Required action: From the line containing "border-radius: none ->" down to the final line of the entries below, quote every line verbatim. Exclude pictures.
[Entries shown]
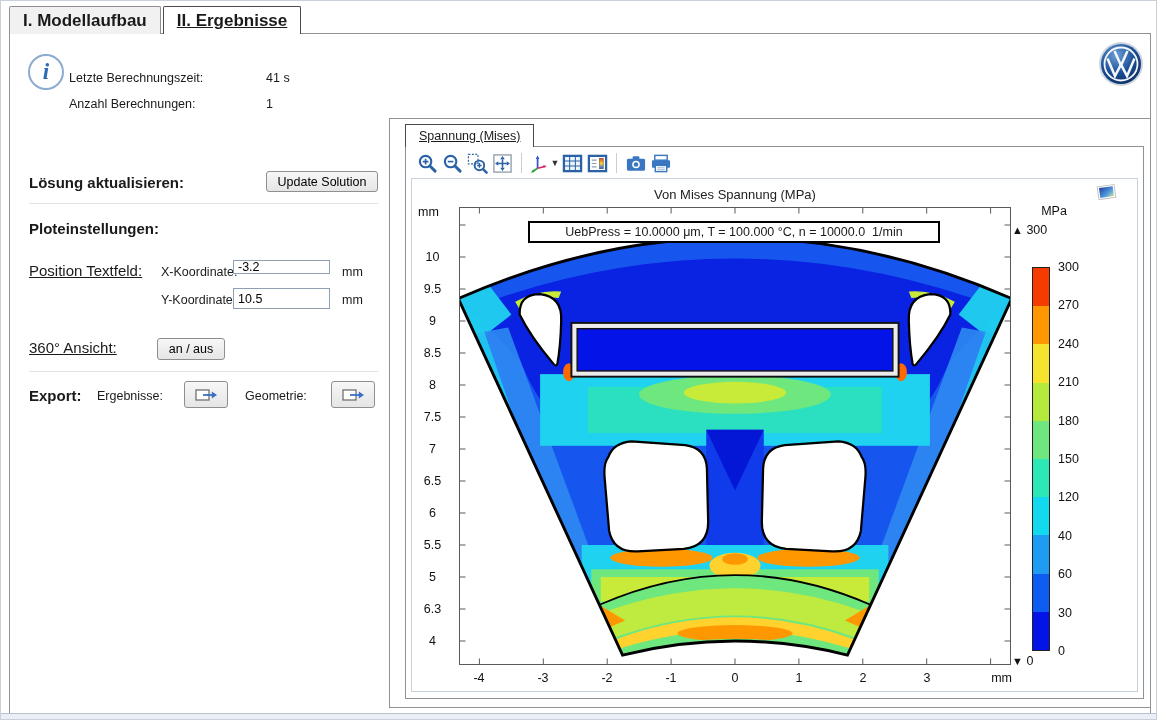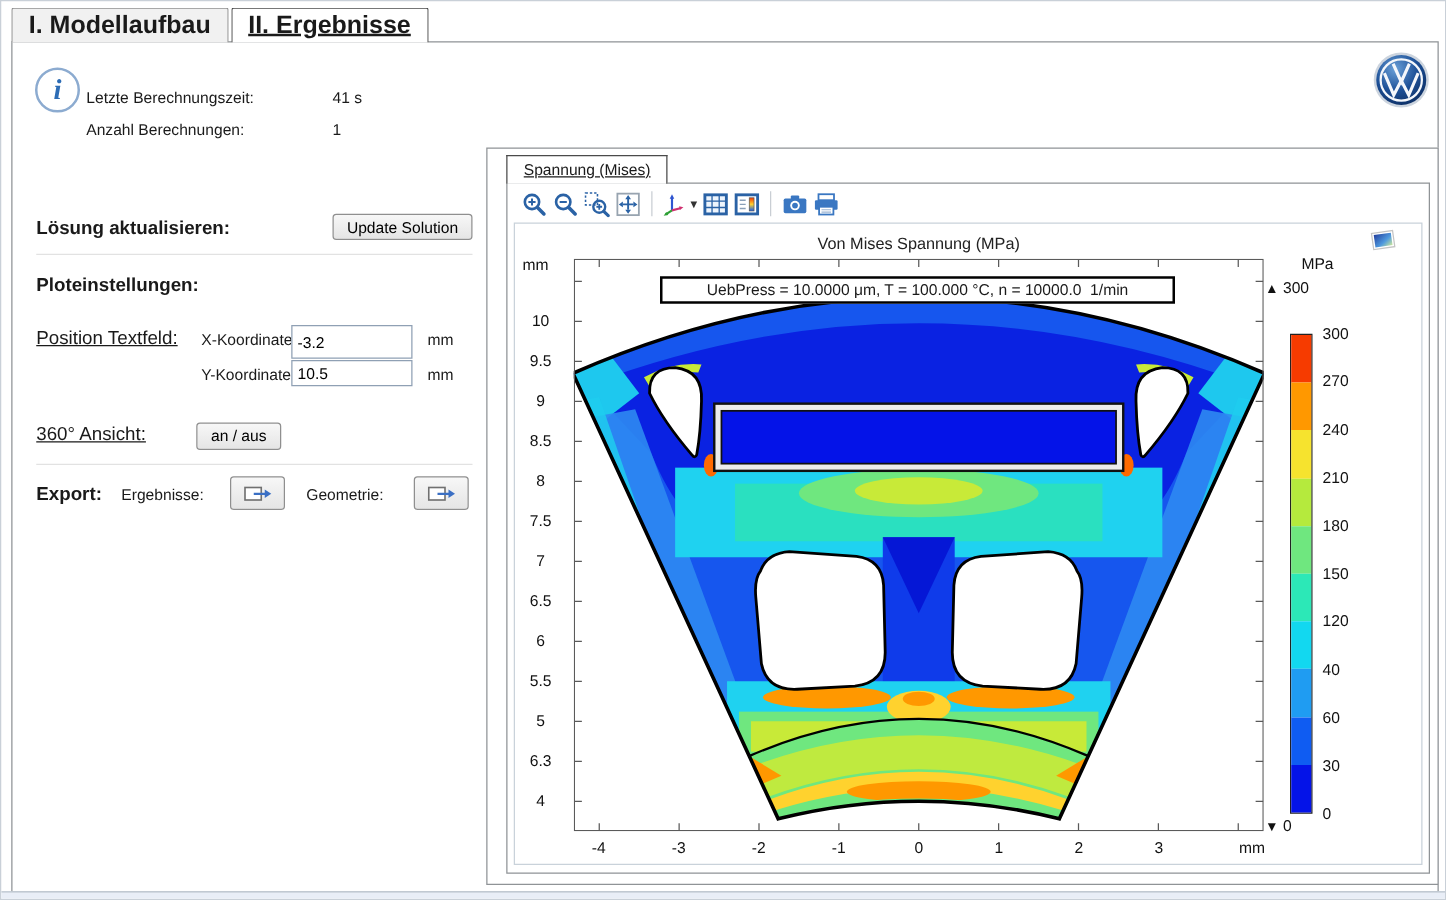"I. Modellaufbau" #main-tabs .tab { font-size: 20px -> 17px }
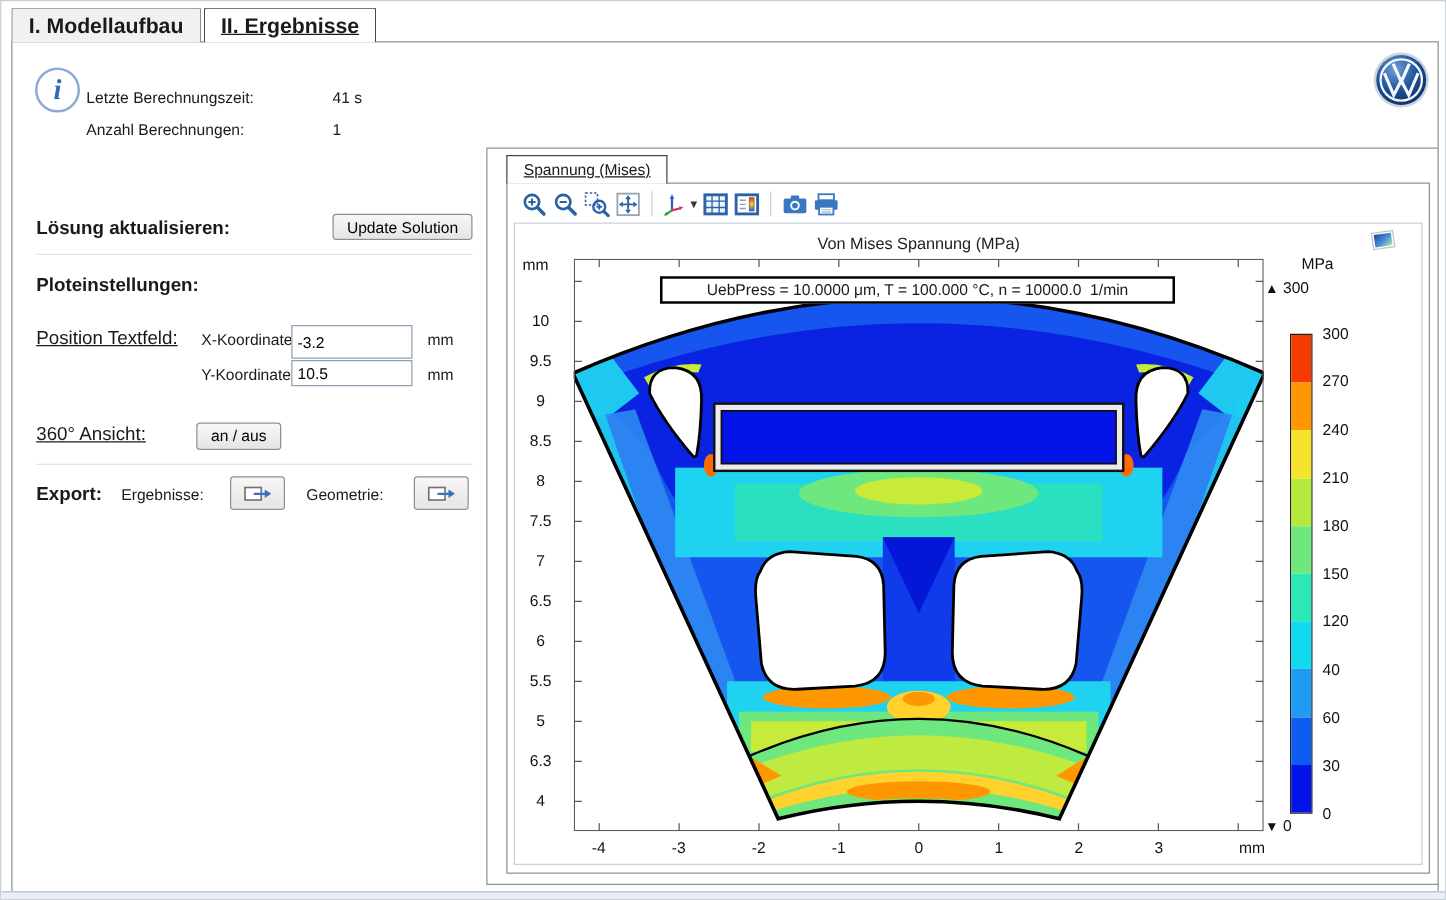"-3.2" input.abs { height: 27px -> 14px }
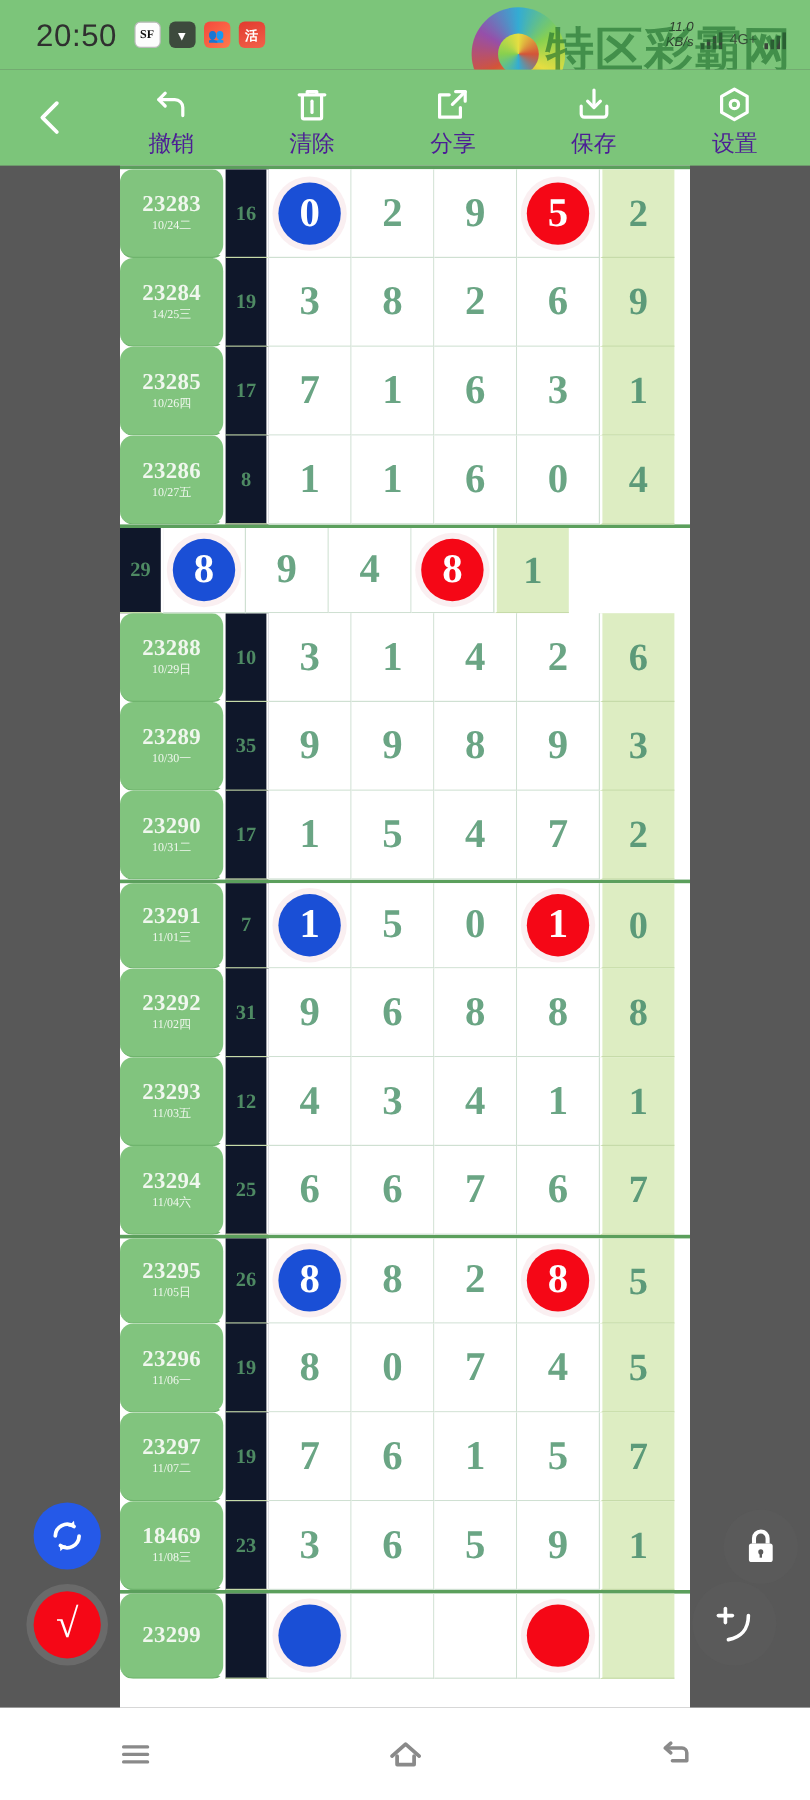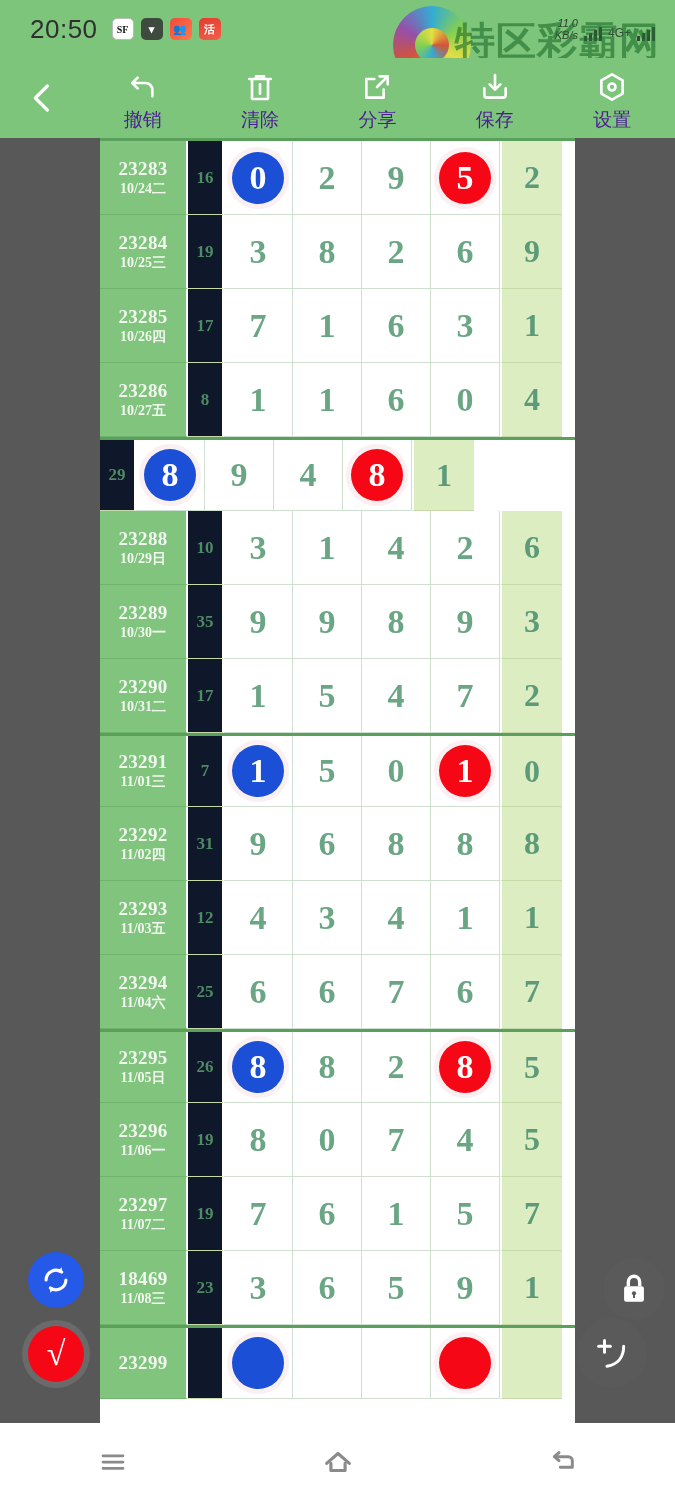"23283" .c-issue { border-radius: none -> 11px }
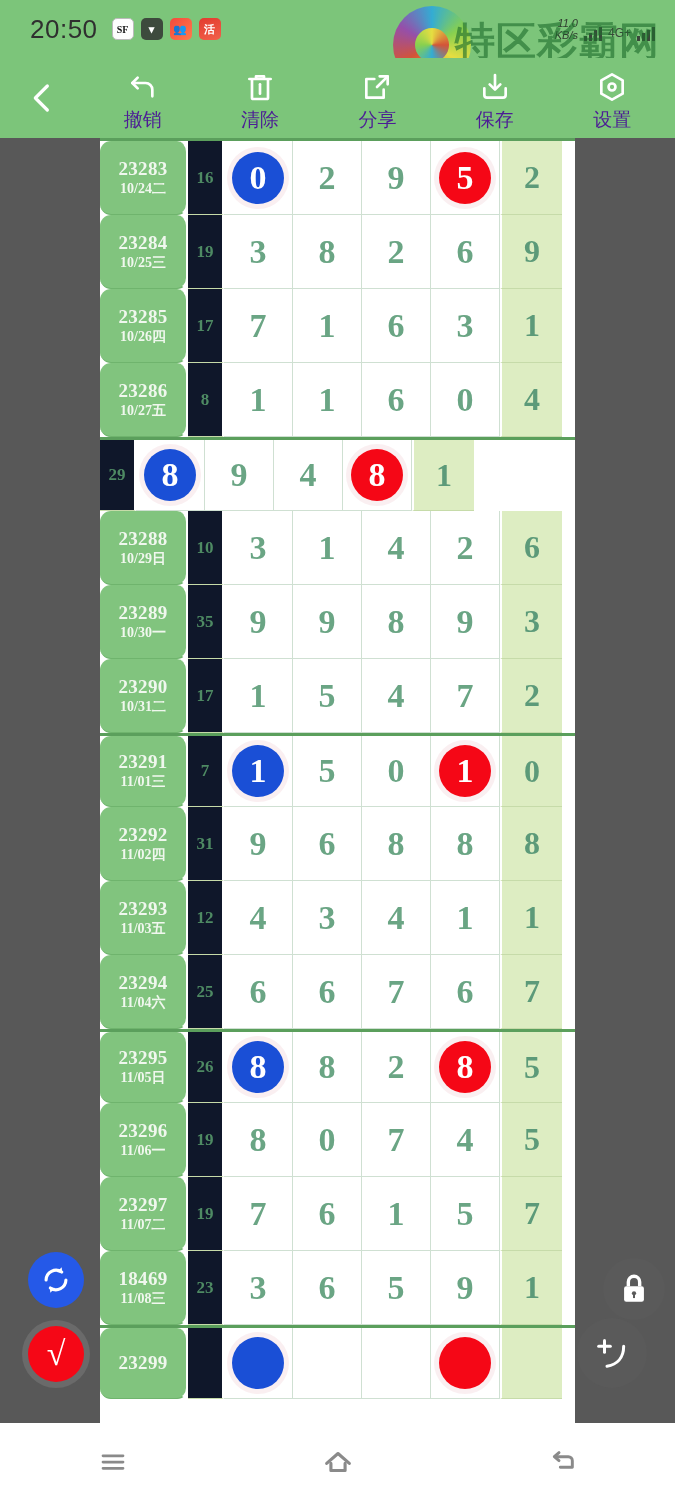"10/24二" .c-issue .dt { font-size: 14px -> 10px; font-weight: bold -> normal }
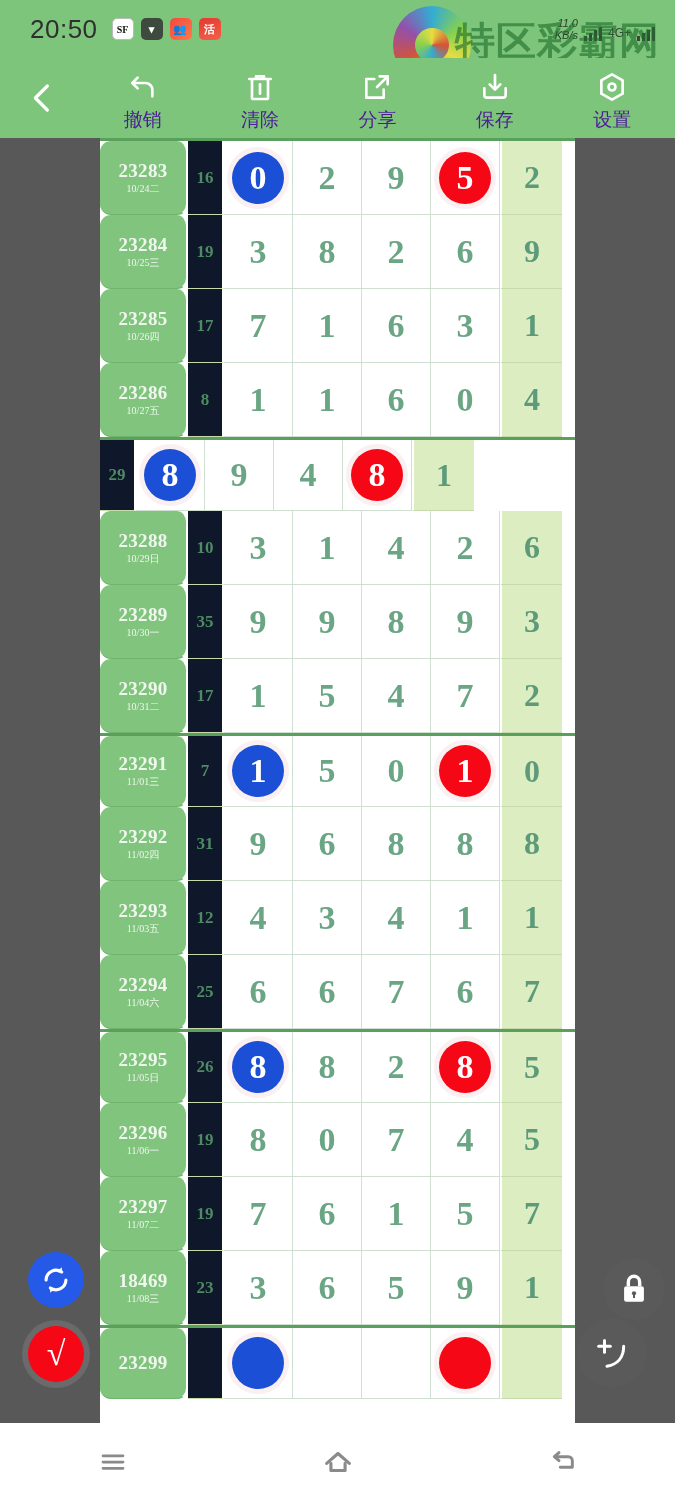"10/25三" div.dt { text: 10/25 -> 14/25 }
[/Entries shown]
Reply to the exercise:
"23283" .c-issue { border-radius: none -> 11px }
"10/24二" .c-issue .dt { font-size: 14px -> 10px; font-weight: bold -> normal }
"10/25三" div.dt { text: 10/25 -> 14/25 }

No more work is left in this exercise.